What are the most favourable conditions for the working class under capitalism?

It is often said capitalism from a left wing position is a awful, evil and exploitative system but I’d like to examine which conditions under capitalism would be favourable to the working class for winning concessions and gaining under the system not that they could ever really gain but for a time gain bit on their employing masters.

In Karl Marx fantastic pamphlet wage labour and capital the last chapter describes this brilliantly for me.
As we know the interests of labour and capital are in total opposites of each other and fighting in two different directions.

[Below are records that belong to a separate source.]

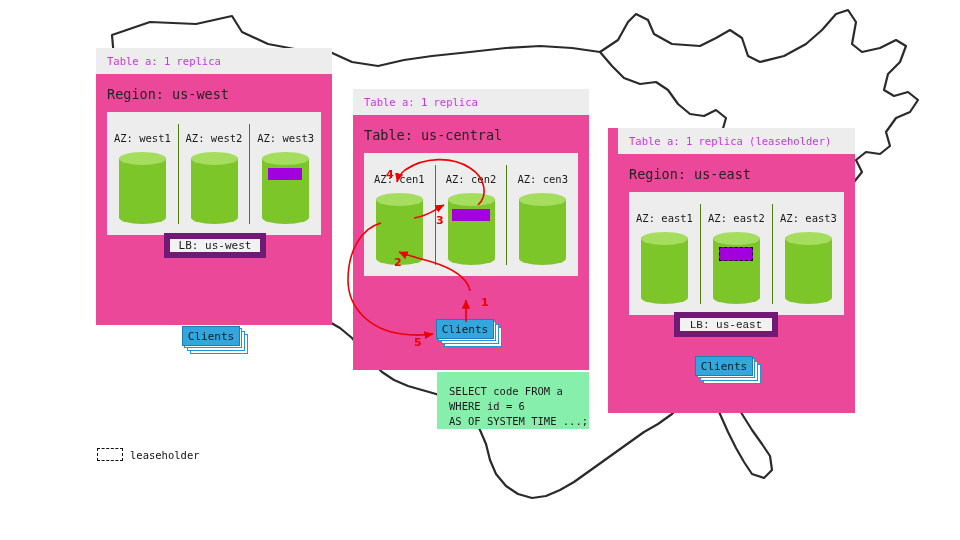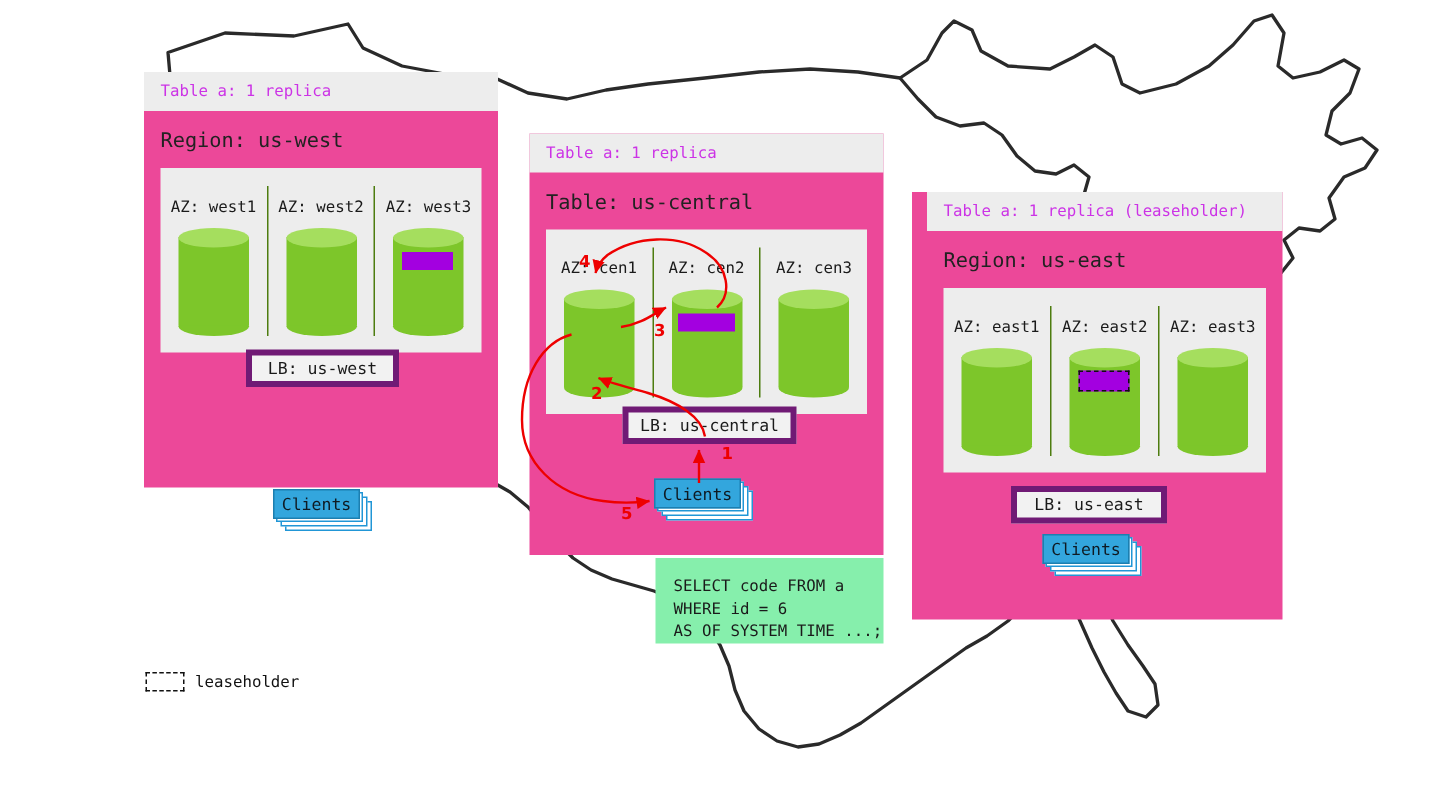"LB: us-west" .lb-box { border: 4px solid #701a75 -> 6px solid #701a75 }
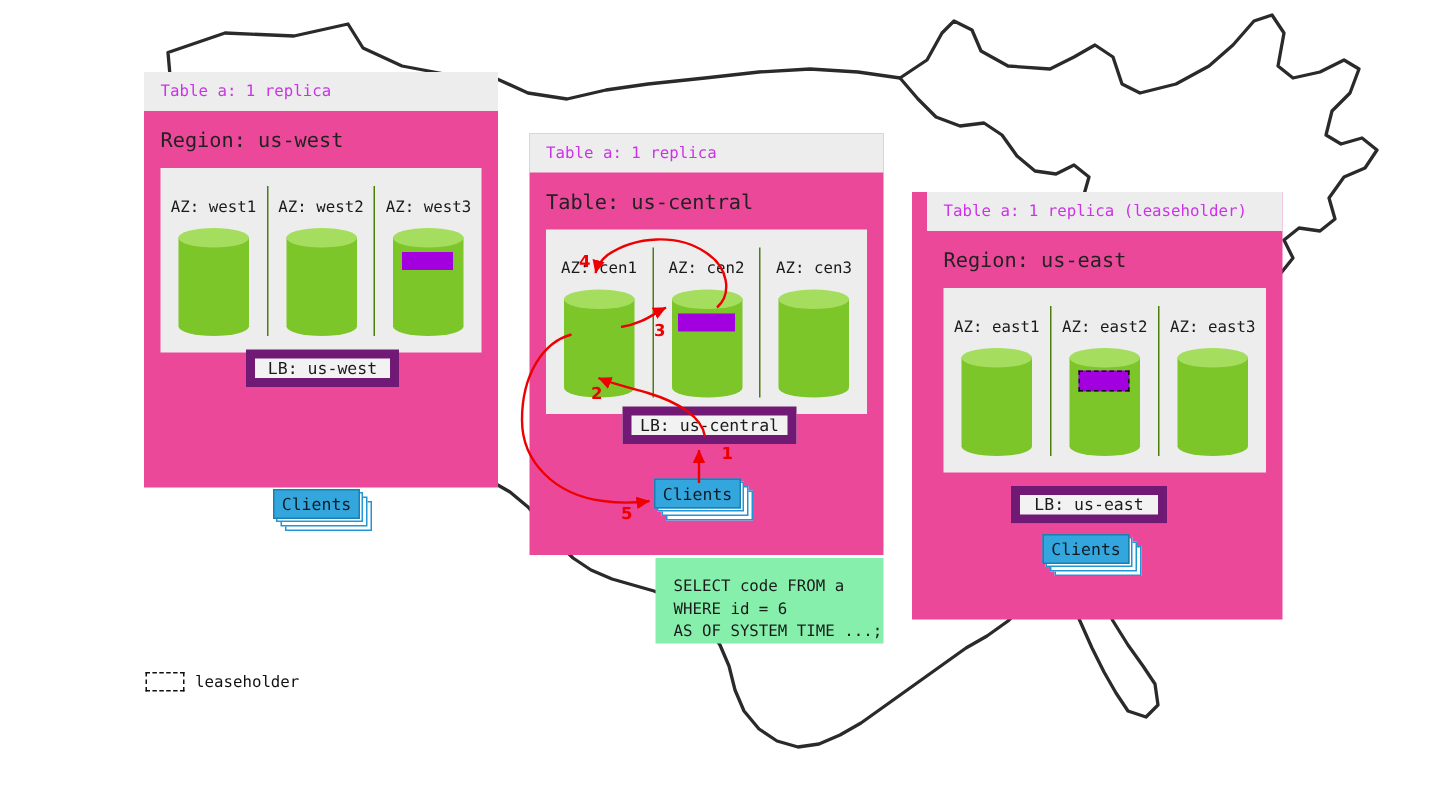"LB: us-central" div.lb-box { html: <div>LB: us-central</div> -> none }
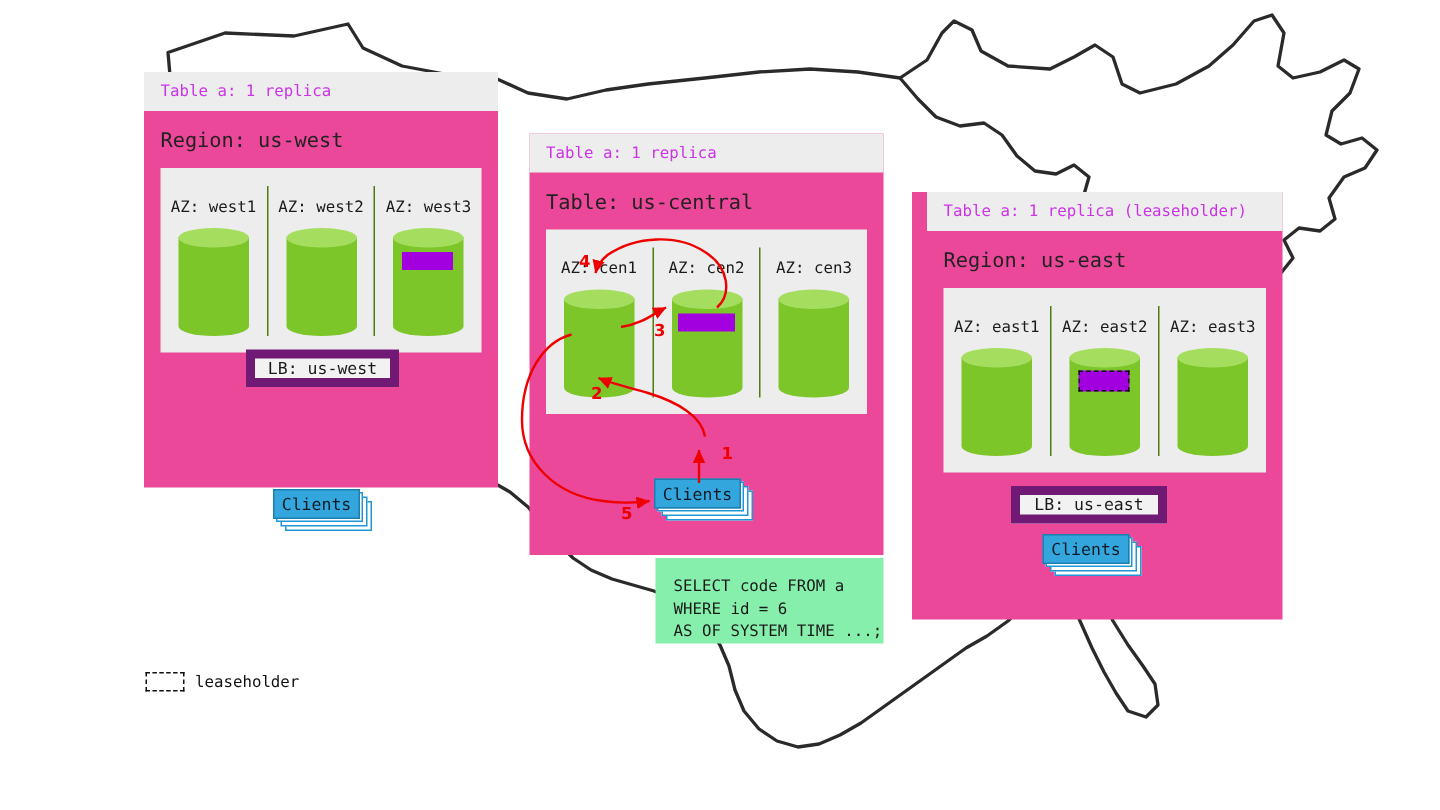"LB: us-east" div.lb-box { font-family: none -> Liberation Mono, monospace; top: 196px -> 184px }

As Marx’s chapter 8 of wage labour and capital quoted here shows us
“A rapid growth of capital is synonymous with a rapid growth of profits. Profits can grow rapidly only when the price of labour – the relative wages – decrease just as rapidly. Relative wages may fall, although real wages rise simultaneously with nominal wages, with the money value of labour, provided only that the real wage does not rise in the same proportion as the profit. If, for instance, in good business years wages rise 5 per cent, while profits rise 30 per cent, the proportional, the relative wage has not increased, but decreased.
If, therefore, the income of the worker increased with the rapid growth of capital, there is at the same time a widening of the social chasm that divides the worker from the capitalist, and increase in the power of capital over labour, a greater dependence of labour upon capital.
To say that "the worker has an interest in the rapid growth of capital", means only this: that the more speedily the worker augments the wealth of the capitalist, the larger will be the crumbs which fall to him, the greater will be the number of workers than can be called into existence, the more can the mass of slaves dependent upon capital be increased.
We have thus seen that even the most favourable situation for the working class, namely, the most rapid growth of capital, however much it may improve the material life of the worker, does not abolish the antagonism between his interests and the interests of the capitalist. Profit and wages remain as before, in inverse proportion.
If capital grows rapidly, wages may rise, but the profit of capital rises disproportionately faster. The material position of the worker has improved, but at the cost of his social position. The social chasm that separates him from the capitalist has widened.
Finally, to say that "the most favourable condition for wage-labour is the fastest possible growth of productive capital", is the same as to say: the quicker the working class multiplies and augments the power inimical to it – the wealth of another which lords over that class – the more favourable will be the conditions under which it will be permitted to toil anew at the multiplication of bourgeois wealth, at the enlargement of the power of capital, content thus to forge for itself the golden chains by which the bourgeoisie drags it in its train.


Marx is explaining that the greater growth of capital and the capitalist mode of production is in an upswing and is increasing its means of production to a point more workers can be employed from the mass reserve army and the workers can therefore go on the offensive within the trade unions to fight for better working pay and conditions. As socialists we look to expose the capitalist system at any chance we get but it’s a two fold approach from what I can tell when the capitalist system is in decline as we are now the system becomes far more exposed and workers can realise how little stake in society they really have whereas if the capitalist system is in a incline the workers can gain more as a slice of the pie but find it harder to recognise the contradiction of the system as they are benefiting from in the short term.
As the rich get richer the poor get constantly poorer even during the so called better times. So my argument would be even though an upswing in the capitalist system can benefit the workers in a sense this will not challenge the contradictions of the system and ultimately do nothing to defeat the wage labour system and lead to a breaking of the workers chains for their ultimate road to freedom.
But of course workers would prefer periods where they can go on the offensive and gain rather than periods they are set to defend what they have gained and to not loose anymore.